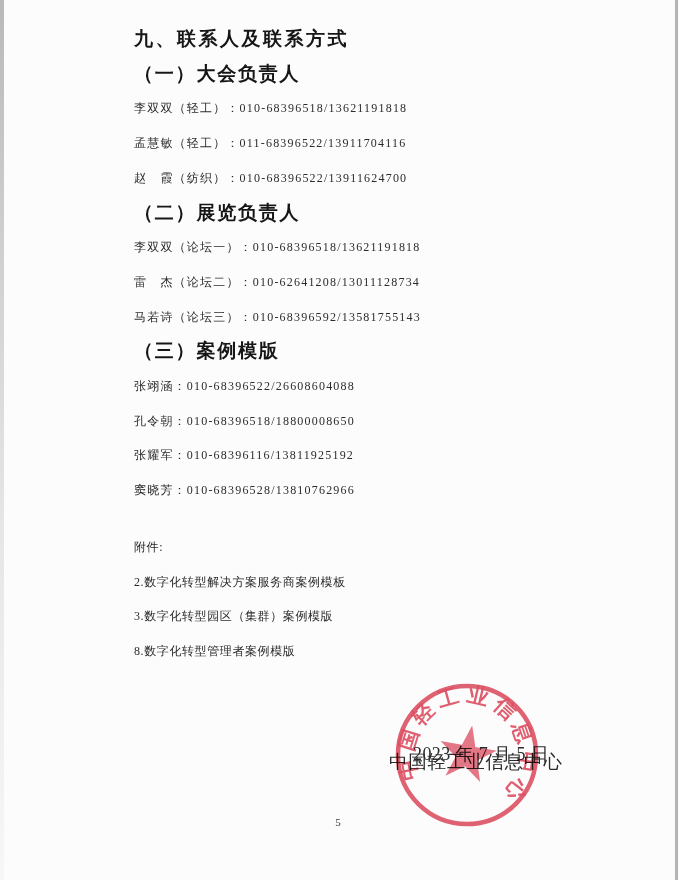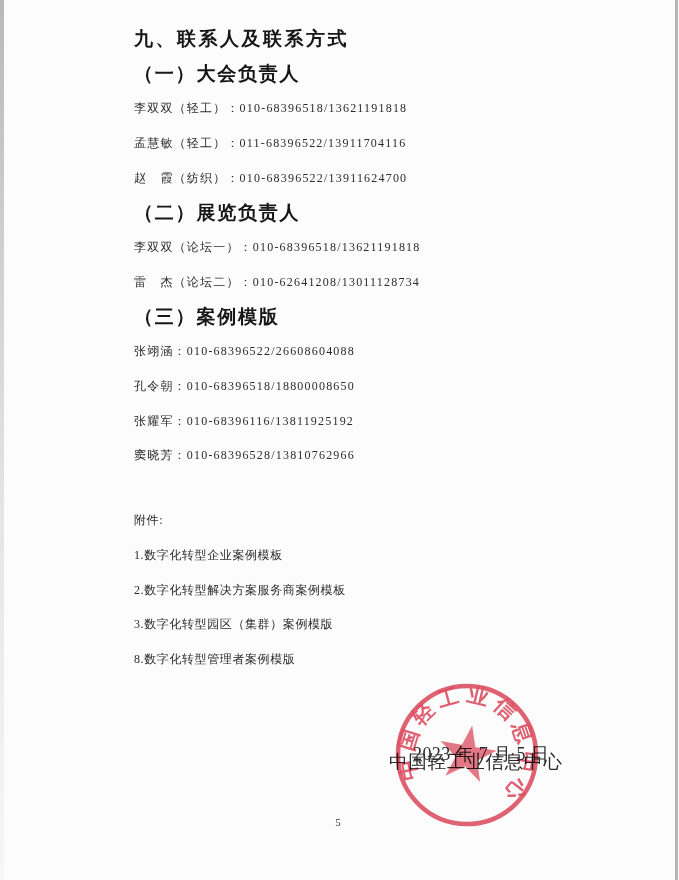--- a/index.html
+++ b/index.html
@@ -116,6 +116,7 @@
     <div class="line heading">（二）展览负责人</div>
     <div class="line">李双双（论坛一）：010-68396518/13621191818</div>
     <div class="line">雷　杰（论坛二）：010-62641208/13011128734</div>
+    <div class="line">马若诗（论坛三）：010-68396592/13581755143</div>
 
     <div class="line heading">（三）案例模版</div>
     <div class="line">张翊涵：010-68396522/26608604088</div>

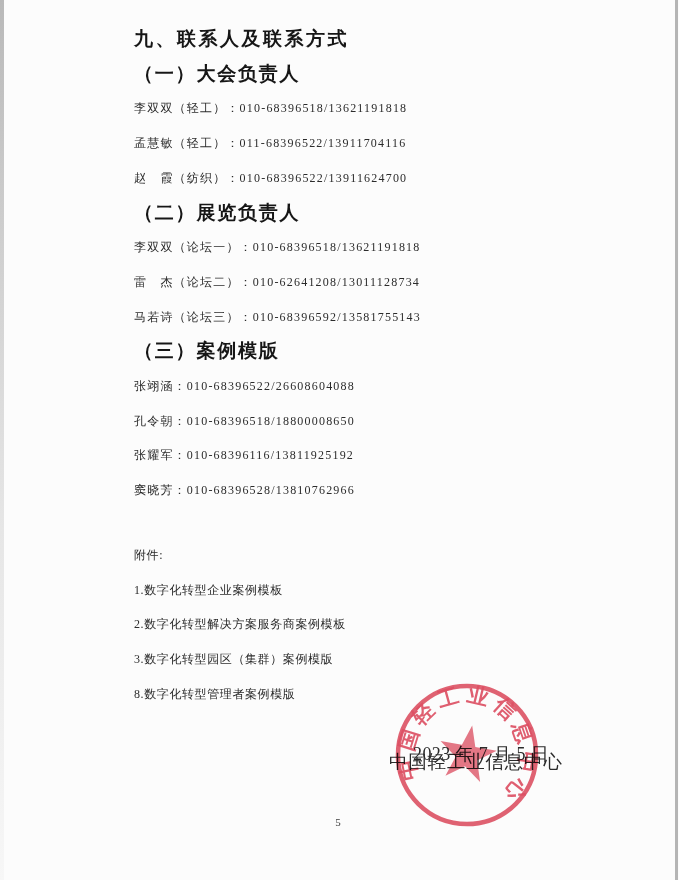--- a/index.html
+++ b/index.html
@@ -54,7 +54,7 @@
     color: #161616;
   }
   .attachments {
-    margin-top: 30px;
+    margin-top: 22px;
   }
   .attachments .line {
     letter-spacing: 0.6px;

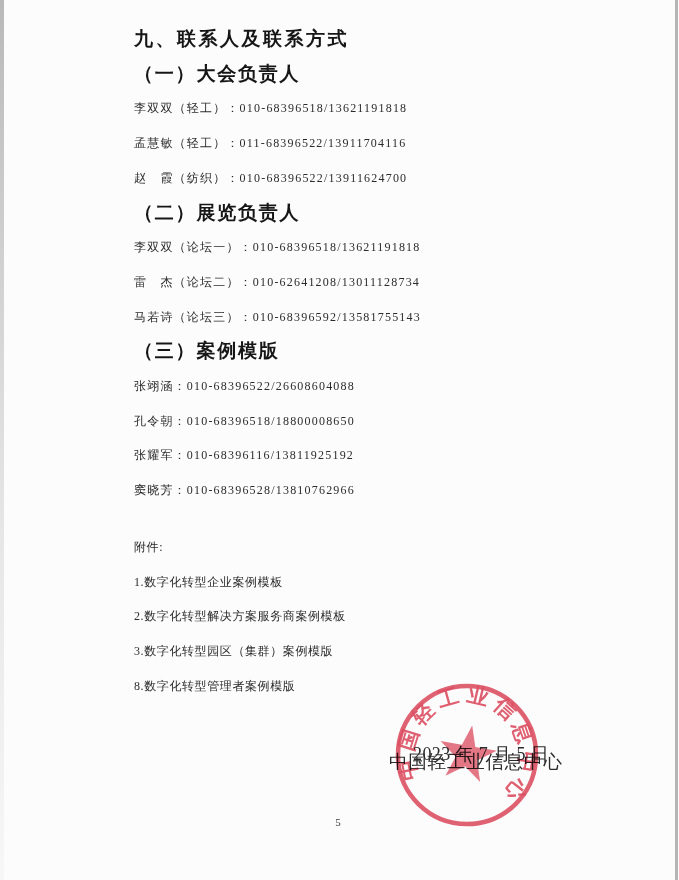--- a/index.html
+++ b/index.html
@@ -126,7 +126,6 @@
 
     <div class="attachments">
       <div class="line">附件:</div>
-      <div class="line">1.数字化转型企业案例模板</div>
       <div class="line">2.数字化转型解决方案服务商案例模板</div>
       <div class="line">3.数字化转型园区（集群）案例模版</div>
       <div class="line">8.数字化转型管理者案例模版</div>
▬▬▬▬▬▬
WHAT NEEDS TO BE DONE: Counting only lines that hold the word "heading", state how many there are in the data. Write the number alone.

WORKED SOLUTION: 2